§ Task to carry out:
Give back the records that follow exactly, images excluded.

──────── Given data

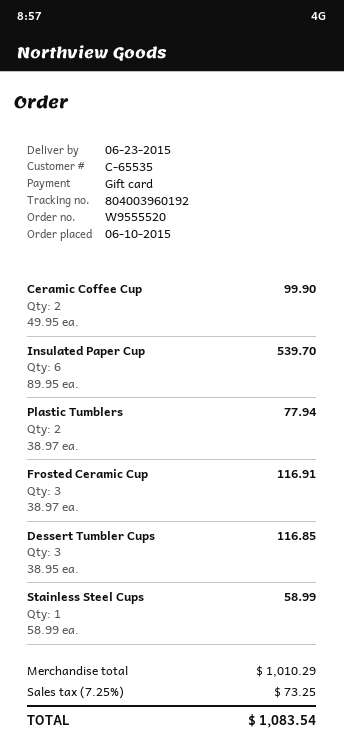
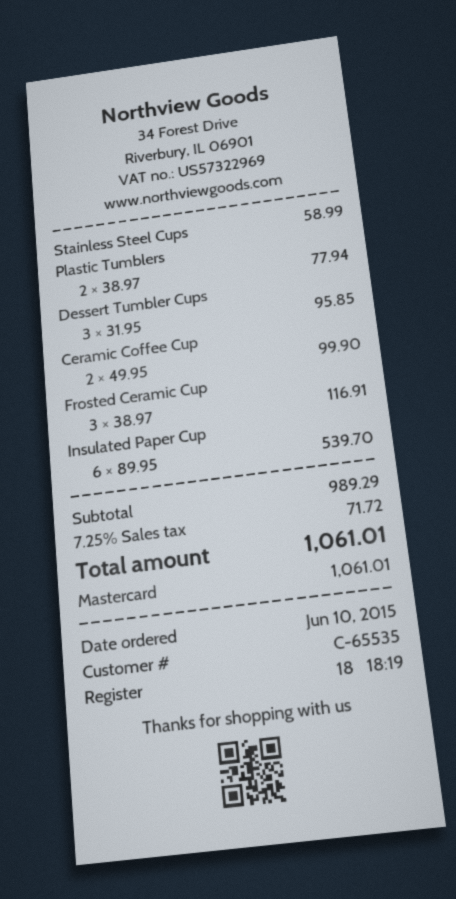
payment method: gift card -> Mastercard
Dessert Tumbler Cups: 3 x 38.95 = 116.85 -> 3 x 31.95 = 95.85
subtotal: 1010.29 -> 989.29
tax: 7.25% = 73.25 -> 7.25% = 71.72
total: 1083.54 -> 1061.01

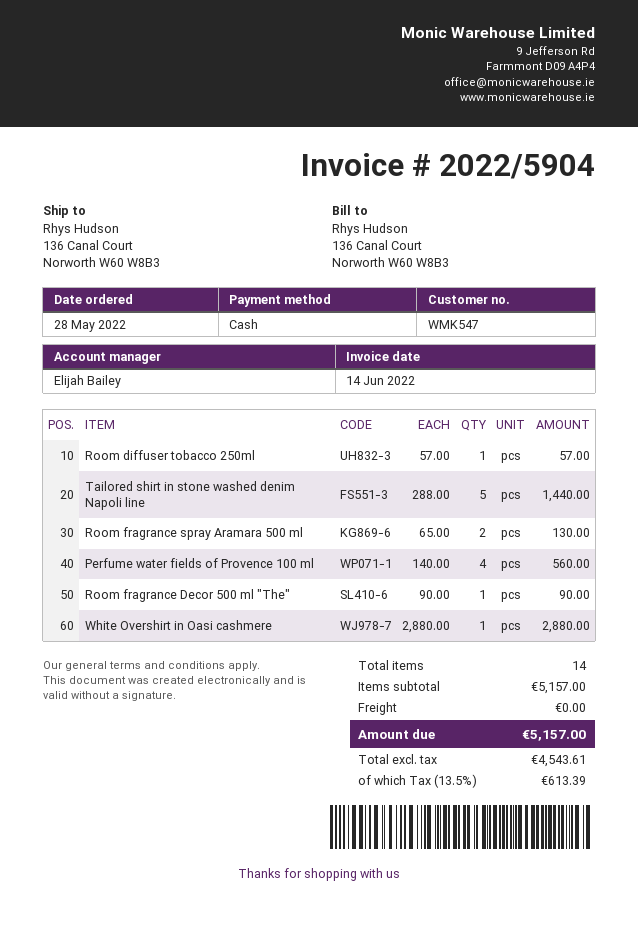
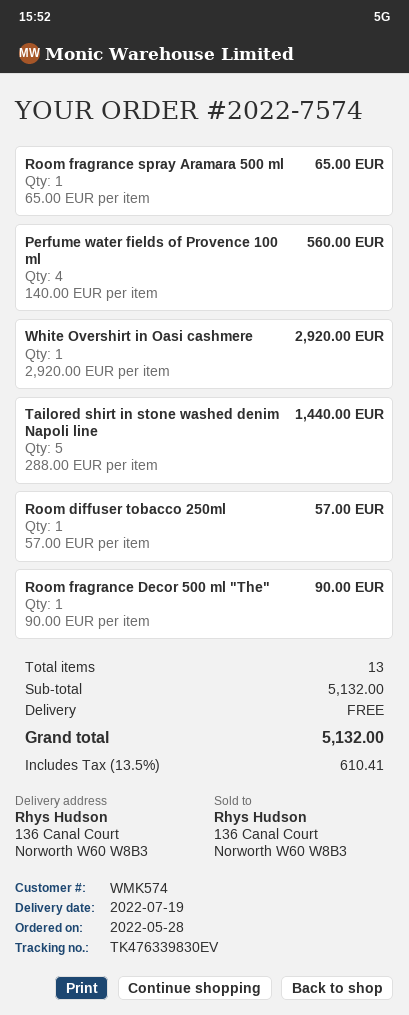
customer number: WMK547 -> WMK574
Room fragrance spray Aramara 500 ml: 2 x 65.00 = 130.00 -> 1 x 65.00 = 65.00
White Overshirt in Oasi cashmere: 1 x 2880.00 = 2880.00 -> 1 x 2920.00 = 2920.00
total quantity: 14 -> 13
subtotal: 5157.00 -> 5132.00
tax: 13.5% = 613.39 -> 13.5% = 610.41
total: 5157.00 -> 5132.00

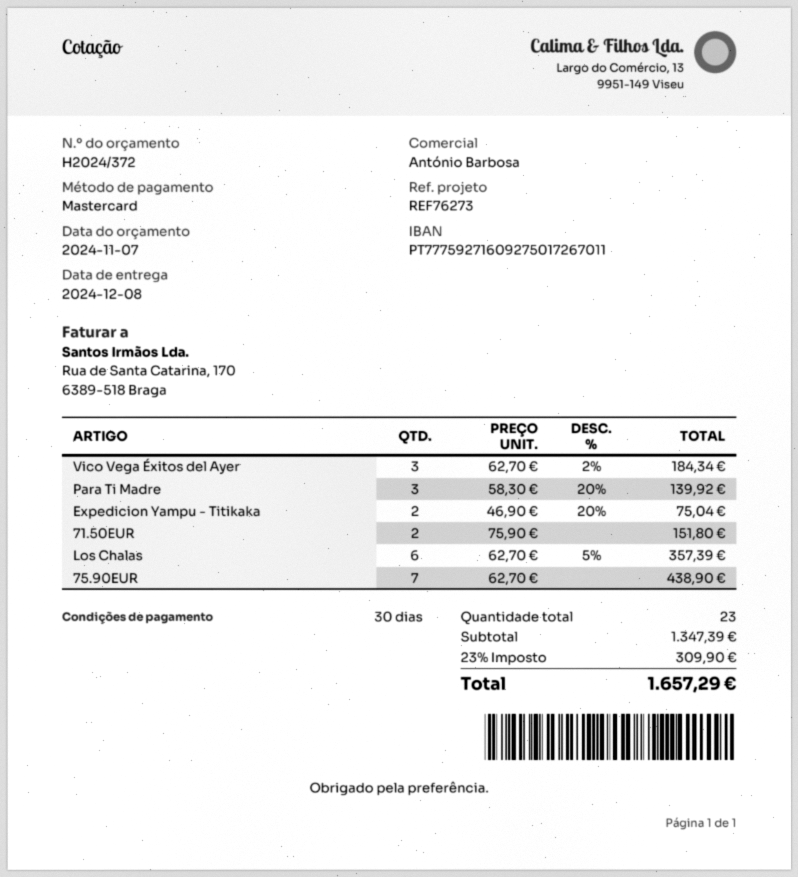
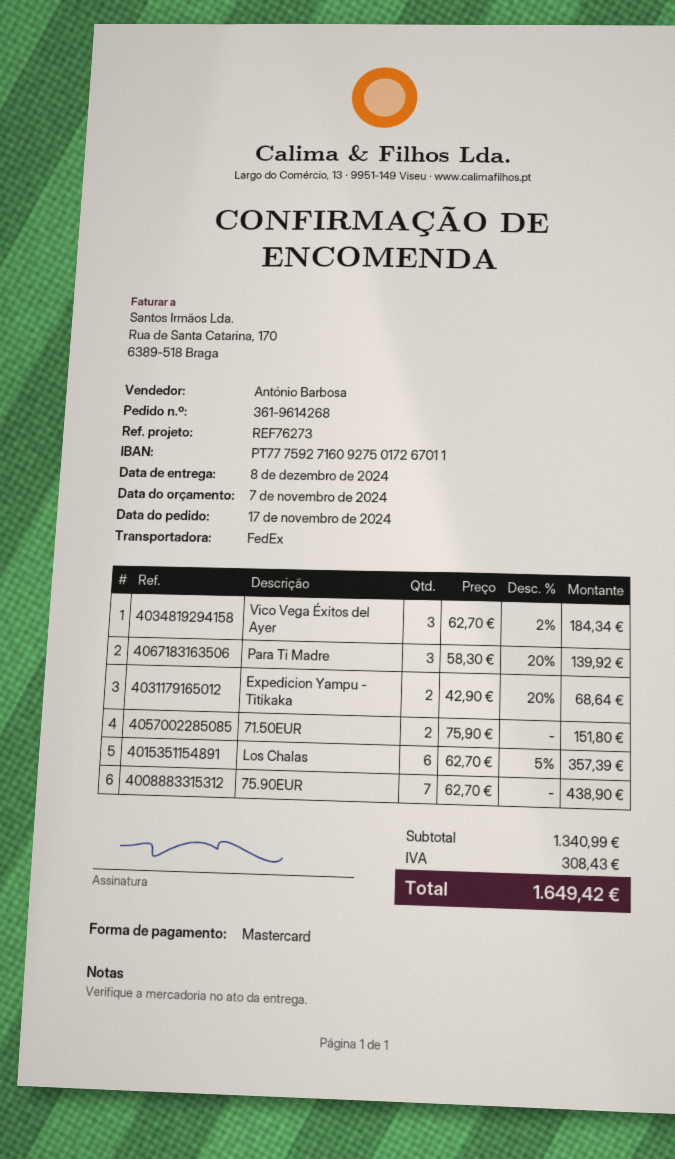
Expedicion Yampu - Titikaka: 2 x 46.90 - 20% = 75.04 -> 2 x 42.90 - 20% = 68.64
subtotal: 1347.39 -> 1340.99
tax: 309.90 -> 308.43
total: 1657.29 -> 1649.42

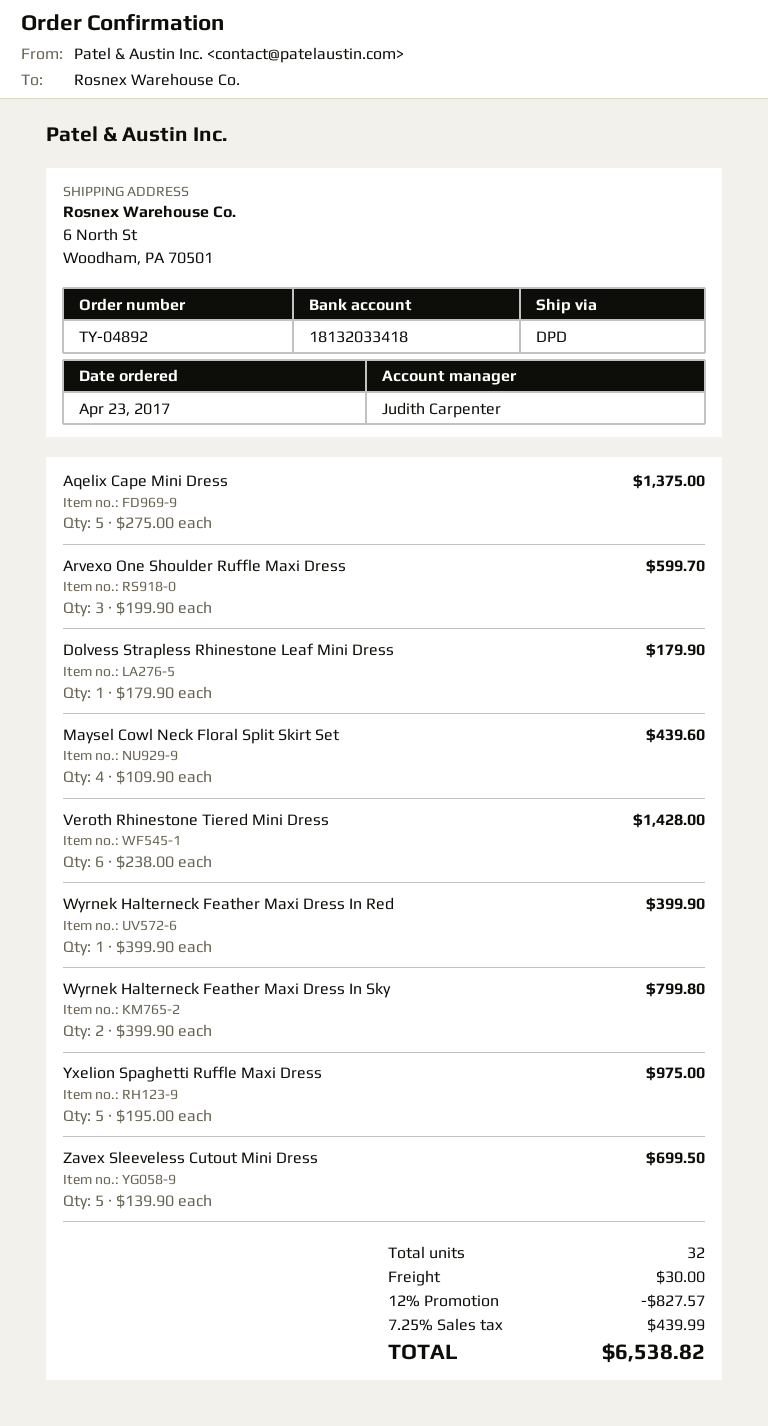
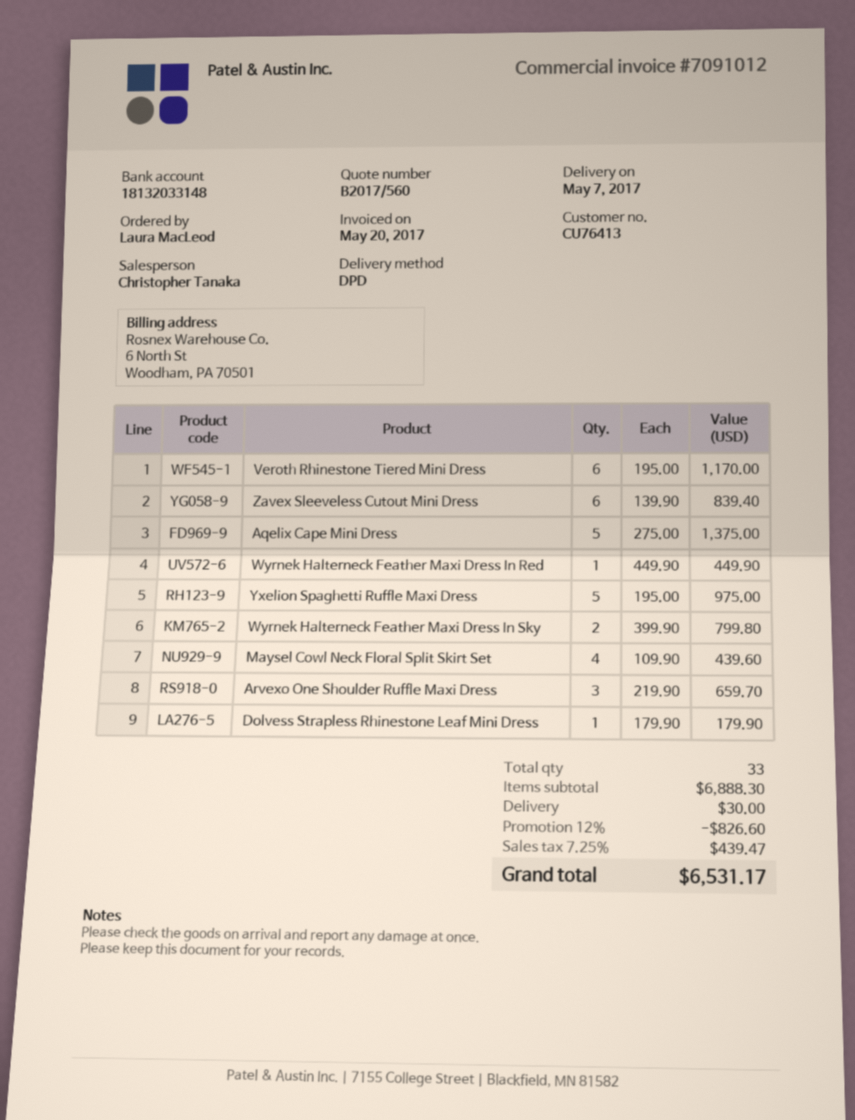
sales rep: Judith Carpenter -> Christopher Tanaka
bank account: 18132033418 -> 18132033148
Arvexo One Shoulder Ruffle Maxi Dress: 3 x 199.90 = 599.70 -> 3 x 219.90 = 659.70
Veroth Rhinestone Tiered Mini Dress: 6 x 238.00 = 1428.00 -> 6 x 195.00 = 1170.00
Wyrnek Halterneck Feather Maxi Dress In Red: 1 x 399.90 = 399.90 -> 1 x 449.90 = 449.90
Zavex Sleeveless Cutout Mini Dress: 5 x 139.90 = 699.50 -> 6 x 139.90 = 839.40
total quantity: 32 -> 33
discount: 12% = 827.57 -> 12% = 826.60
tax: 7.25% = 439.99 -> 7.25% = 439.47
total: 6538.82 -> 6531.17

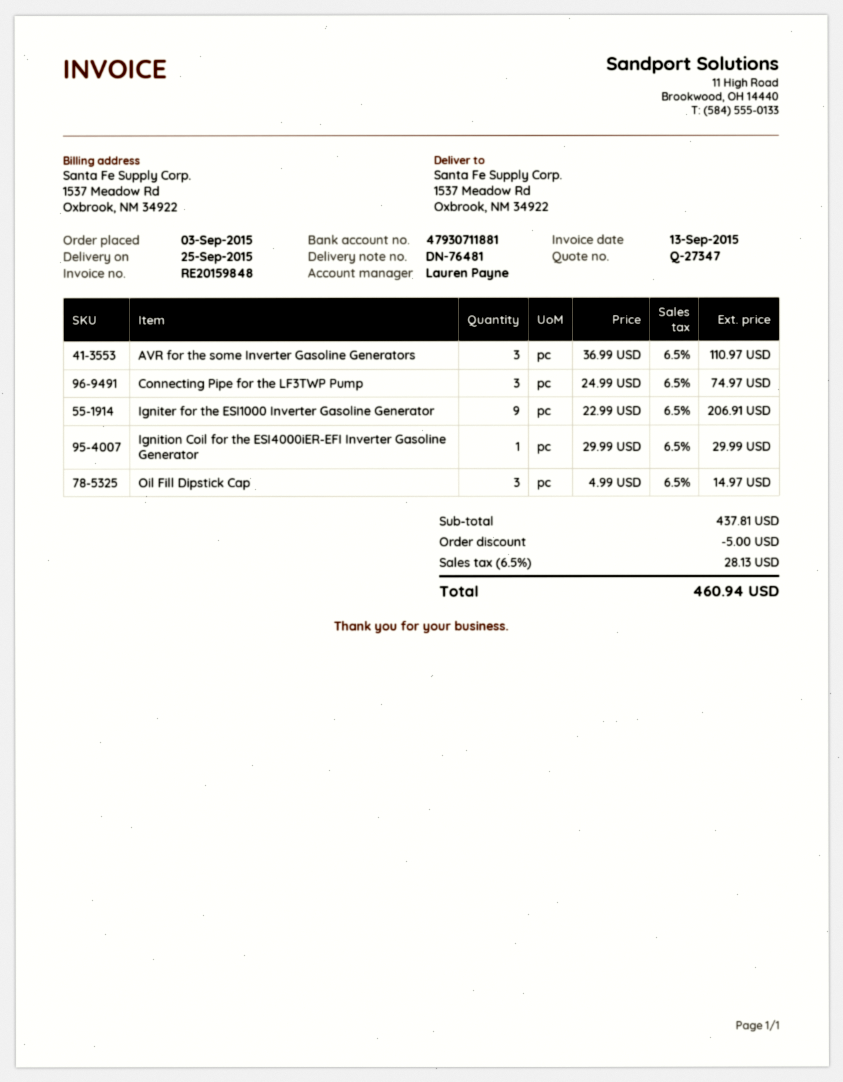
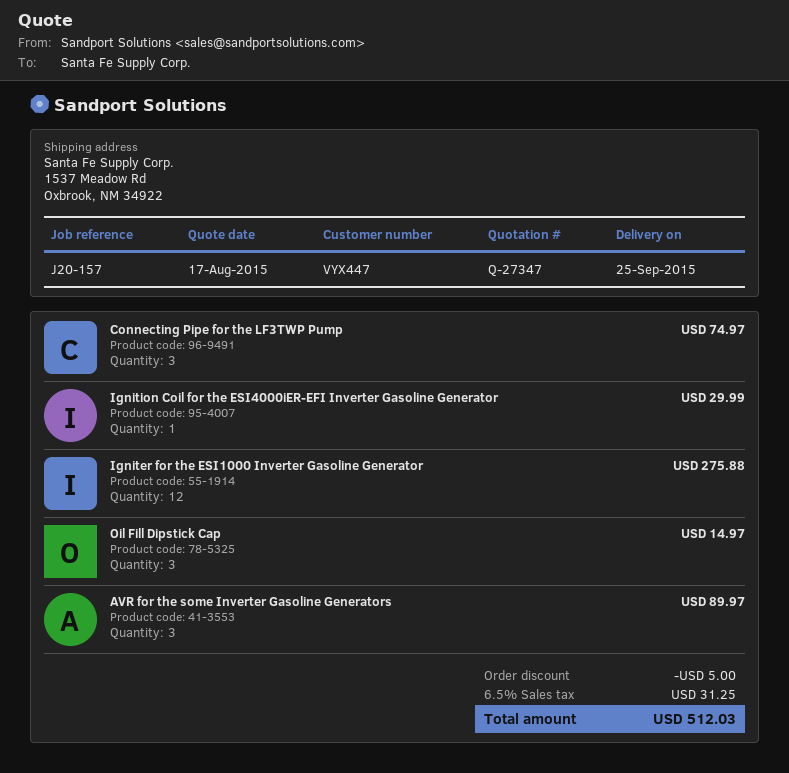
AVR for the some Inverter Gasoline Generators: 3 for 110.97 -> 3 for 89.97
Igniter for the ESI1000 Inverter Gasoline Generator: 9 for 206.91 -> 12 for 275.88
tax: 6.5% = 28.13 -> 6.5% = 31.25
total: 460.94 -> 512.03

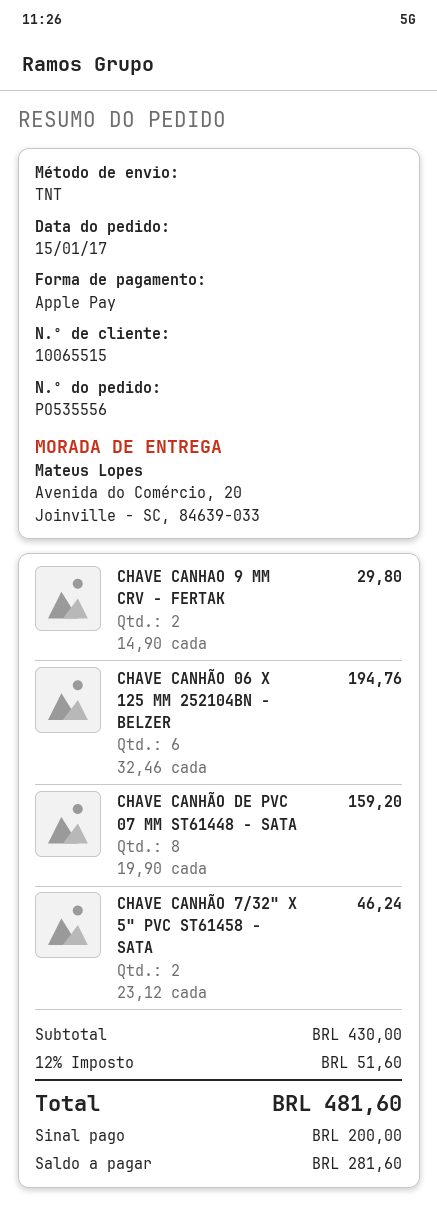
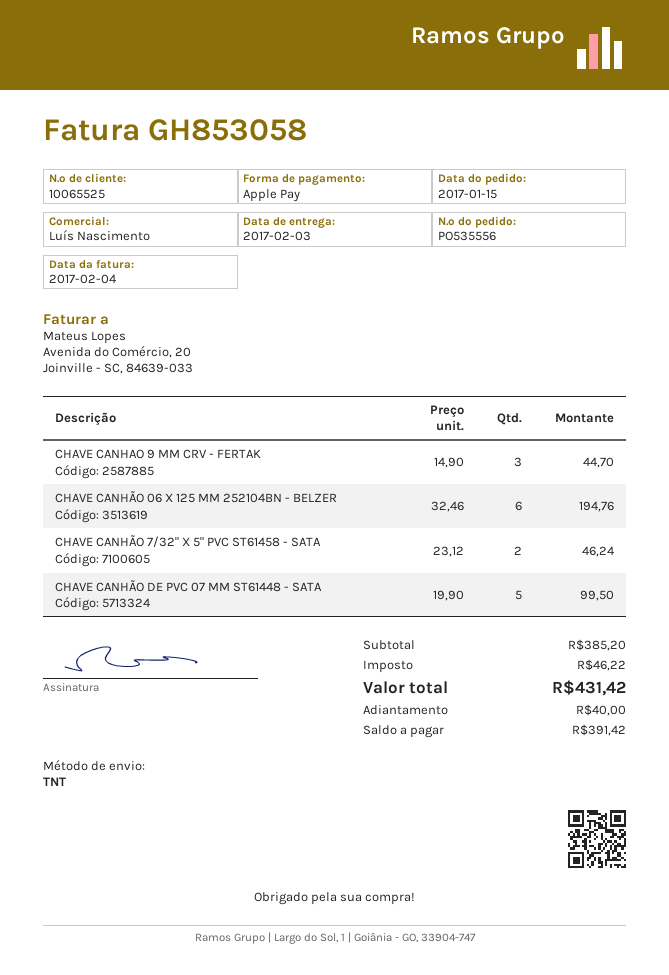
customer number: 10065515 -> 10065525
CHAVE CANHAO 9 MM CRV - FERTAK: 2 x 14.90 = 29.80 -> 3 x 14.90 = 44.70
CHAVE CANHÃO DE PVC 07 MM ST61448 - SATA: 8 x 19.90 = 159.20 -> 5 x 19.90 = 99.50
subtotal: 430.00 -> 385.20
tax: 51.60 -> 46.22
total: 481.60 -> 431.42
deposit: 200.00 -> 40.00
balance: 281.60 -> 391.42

────────────────

§ Exercise output:
payment method: gift card -> Mastercard
Dessert Tumbler Cups: 3 x 38.95 = 116.85 -> 3 x 31.95 = 95.85
subtotal: 1010.29 -> 989.29
tax: 7.25% = 73.25 -> 7.25% = 71.72
total: 1083.54 -> 1061.01

customer number: WMK547 -> WMK574
Room fragrance spray Aramara 500 ml: 2 x 65.00 = 130.00 -> 1 x 65.00 = 65.00
White Overshirt in Oasi cashmere: 1 x 2880.00 = 2880.00 -> 1 x 2920.00 = 2920.00
total quantity: 14 -> 13
subtotal: 5157.00 -> 5132.00
tax: 13.5% = 613.39 -> 13.5% = 610.41
total: 5157.00 -> 5132.00

Expedicion Yampu - Titikaka: 2 x 46.90 - 20% = 75.04 -> 2 x 42.90 - 20% = 68.64
subtotal: 1347.39 -> 1340.99
tax: 309.90 -> 308.43
total: 1657.29 -> 1649.42

sales rep: Judith Carpenter -> Christopher Tanaka
bank account: 18132033418 -> 18132033148
Arvexo One Shoulder Ruffle Maxi Dress: 3 x 199.90 = 599.70 -> 3 x 219.90 = 659.70
Veroth Rhinestone Tiered Mini Dress: 6 x 238.00 = 1428.00 -> 6 x 195.00 = 1170.00
Wyrnek Halterneck Feather Maxi Dress In Red: 1 x 399.90 = 399.90 -> 1 x 449.90 = 449.90
Zavex Sleeveless Cutout Mini Dress: 5 x 139.90 = 699.50 -> 6 x 139.90 = 839.40
total quantity: 32 -> 33
discount: 12% = 827.57 -> 12% = 826.60
tax: 7.25% = 439.99 -> 7.25% = 439.47
total: 6538.82 -> 6531.17

AVR for the some Inverter Gasoline Generators: 3 for 110.97 -> 3 for 89.97
Igniter for the ESI1000 Inverter Gasoline Generator: 9 for 206.91 -> 12 for 275.88
tax: 6.5% = 28.13 -> 6.5% = 31.25
total: 460.94 -> 512.03

customer number: 10065515 -> 10065525
CHAVE CANHAO 9 MM CRV - FERTAK: 2 x 14.90 = 29.80 -> 3 x 14.90 = 44.70
CHAVE CANHÃO DE PVC 07 MM ST61448 - SATA: 8 x 19.90 = 159.20 -> 5 x 19.90 = 99.50
subtotal: 430.00 -> 385.20
tax: 51.60 -> 46.22
total: 481.60 -> 431.42
deposit: 200.00 -> 40.00
balance: 281.60 -> 391.42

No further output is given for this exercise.